Friday, February 13, 2004

Dick Morris made a good point on The O'Reilly Factor on Fox News last night. He said the next two months were crucial for John Kerry's campaign, as it's the period when he can define himself to voters who may know his name but nothing about him.

How that happens depends on whether the national campaign, which has all but formally begun, slides into sleaze at the expense of a fair exploration of the candidates' records, background and character.

At the same time, says Morris, the Bush team knows that if the country remains as closely divided as it seems to be, Bush can't win on his positives alone. He needs to define Kerry on his terms.
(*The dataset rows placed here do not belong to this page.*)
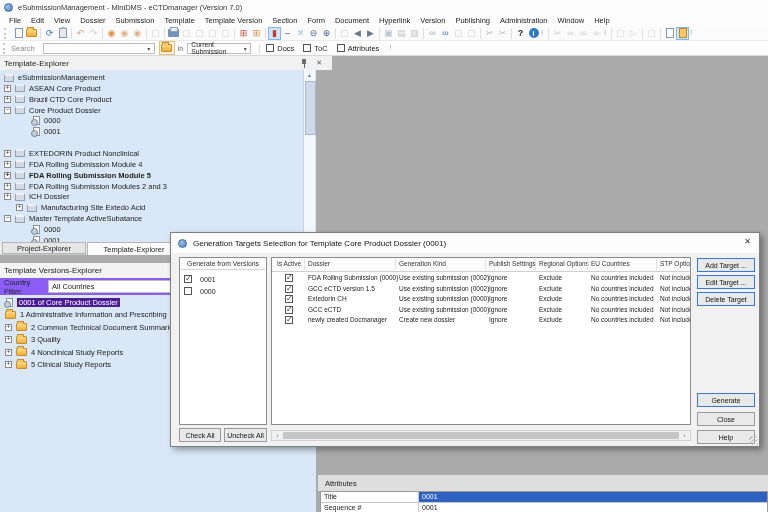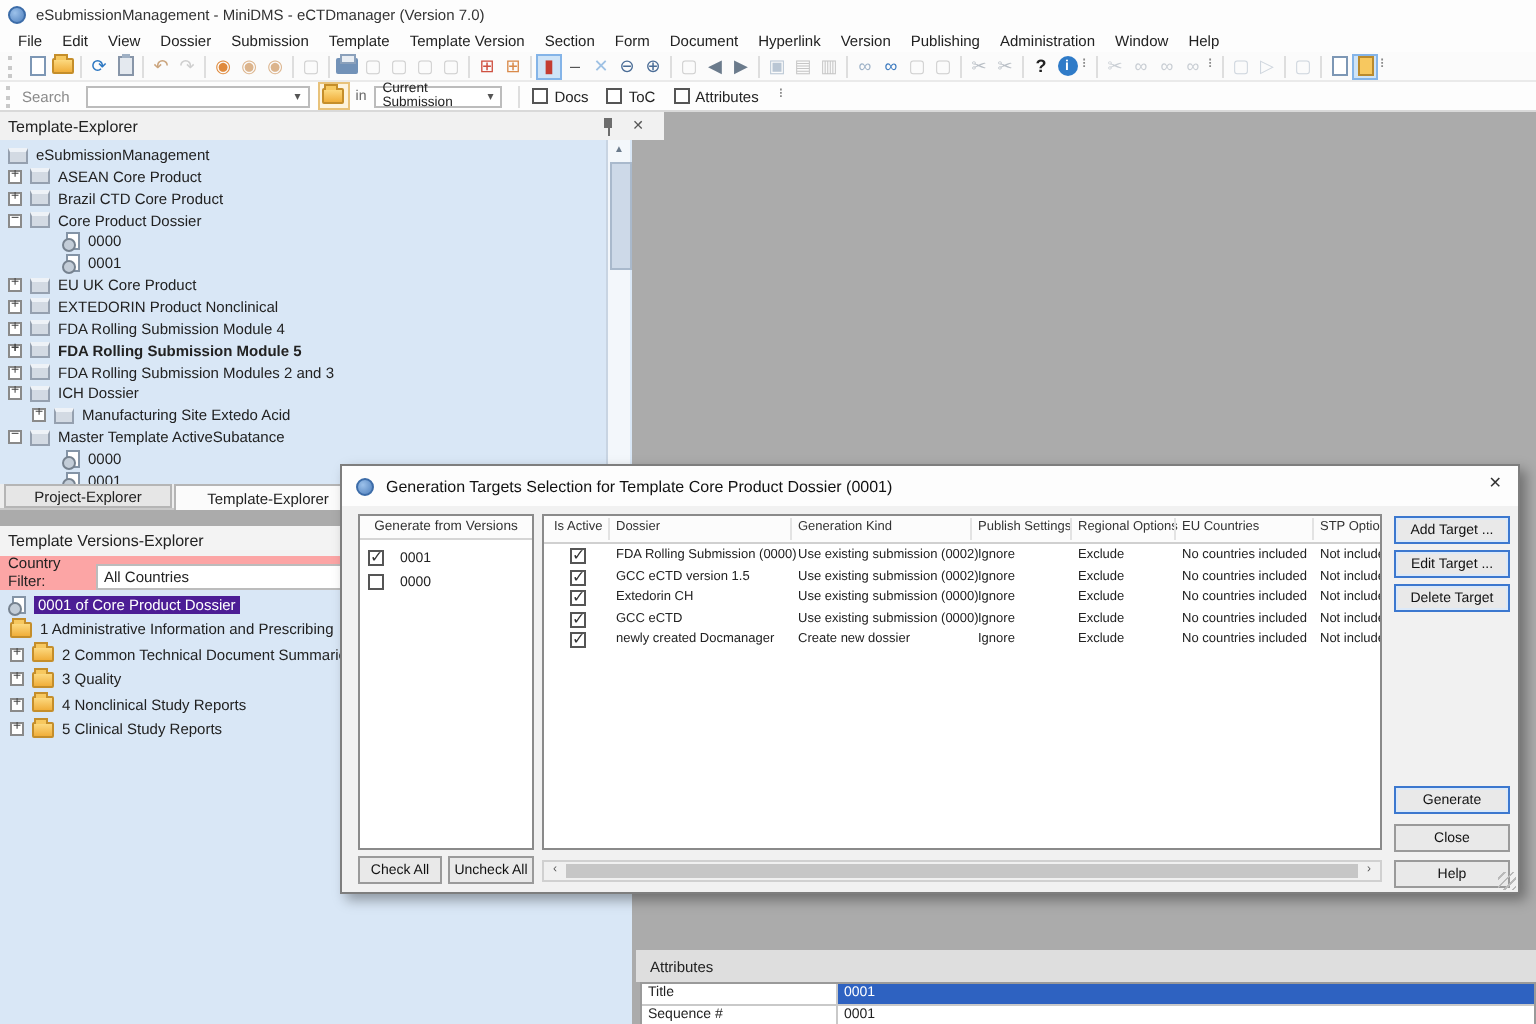--- a/index.html
+++ b/index.html
@@ -81,21 +81,21 @@
   .sb-dn::before{content:"\25BC";}
   .sb-thumb{position:absolute;left:1px;top:11px;width:9px;height:52px;background:#cdd9e8;border:1px solid #a9b9cc;}
 
   
   #tabsrow{left:0;top:242px;width:332px;height:13px;background:#ededed;border-bottom:1px solid #c9c9c9;box-sizing:border-box;}
   .tab{position:absolute;top:0;height:12px;font-size:7.5px;display:flex;align-items:center;justify-content:center;border:1px solid #b5b5b5;box-sizing:border-box;background:#e6e6e6;}
   #tab1{left:2px;width:84px;}
   #tab2{left:87px;width:94px;background:#fbfbfb;height:13px;border-bottom:none;}
   #ver-header{left:0;top:263px;width:316px;height:15px;background:#f3f3f3;display:flex;align-items:center;}
   #ver-header .t{font-size:8px;margin-left:4px;}
-  #countryrow{left:0;top:278px;width:316px;height:17px;background:#fca5a5;display:flex;align-items:flex-end;}
+  #countryrow{left:0;top:278px;width:316px;height:17px;background:#8b5cf6;display:flex;align-items:center;}
   #country-label{font-size:7.5px;margin-left:4px;width:44px;}
   #country-combo{width:262px;height:13px;font-size:7.5px;}
 
   
   #attr{left:318px;top:475px;width:450px;height:37px;}
   #attr-header{position:absolute;left:0;top:0;width:100%;height:16px;background:#dedede;display:flex;align-items:center;}
   #attr-header .t{font-size:7.5px;margin-left:7px;}
   #attr-grid{position:absolute;left:2px;top:16px;width:446px;height:24px;background:#fff;border:1px solid #9a9a9a;}
   .arow{position:absolute;left:0;width:100%;height:11px;display:flex;border-bottom:1px solid #c9c9c9;box-sizing:border-box;}
   .arow .alab{width:98px;border-right:1px solid #c9c9c9;box-sizing:border-box;font-size:7px;padding:1px 0 0 3px;background:#fff;}
@@ -318,25 +318,20 @@
         <span class="lbl">Core Product Dossier</span>
       </div>
       <div class="trow" style="top: 45.4px; padding-left: 33px;">
         <span class="i-ver"></span>
         <span class="lbl">0000</span>
       </div>
       <div class="trow" style="top: 56.25px; padding-left: 33px;">
         <span class="i-ver"></span>
         <span class="lbl">0001</span>
       </div>
-      <div class="trow" style="top: 67.1px; padding-left: 4px;">
-        <span class="xp">+</span>
-        <span class="i-cube"></span>
-        <span class="lbl">EU UK Core Product</span>
-      </div>
       <div class="trow" style="top: 77.95px; padding-left: 4px;">
         <span class="xp">+</span>
         <span class="i-cube"></span>
         <span class="lbl">EXTEDORIN Product Nonclinical</span>
       </div>
       <div class="trow" style="top: 88.8px; padding-left: 4px;">
         <span class="xp">+</span>
         <span class="i-cube"></span>
         <span class="lbl">FDA Rolling Submission Module 4</span>
       </div>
Hence, we're seeing the White House stepping up its efforts to defuse the air national guard story - or at least divert attention from it - as it threatens to drown out everything else for now.

Bush's defenders, and those who believe the war was justified, are bound to question the relevance of the circumstances surrounding the president's war service, but as Todd Gitlin writes:

...now that the White House has been exposed for ample deception vis-a-vis Saddam Hussein?s hypothetical weapons, Bush?s tricky, evasive, sometimes flatly wrong statements about his dubious time in the elite Air National Guard in 1972-73 could be cast as prefigurations of a pattern of unreliability ...

History suggests that if the contest gets tighter as it plays out, we can probably expect things to get nastier...

Meanwhile, Gen Wesley Clark is set to endorse Kerry today.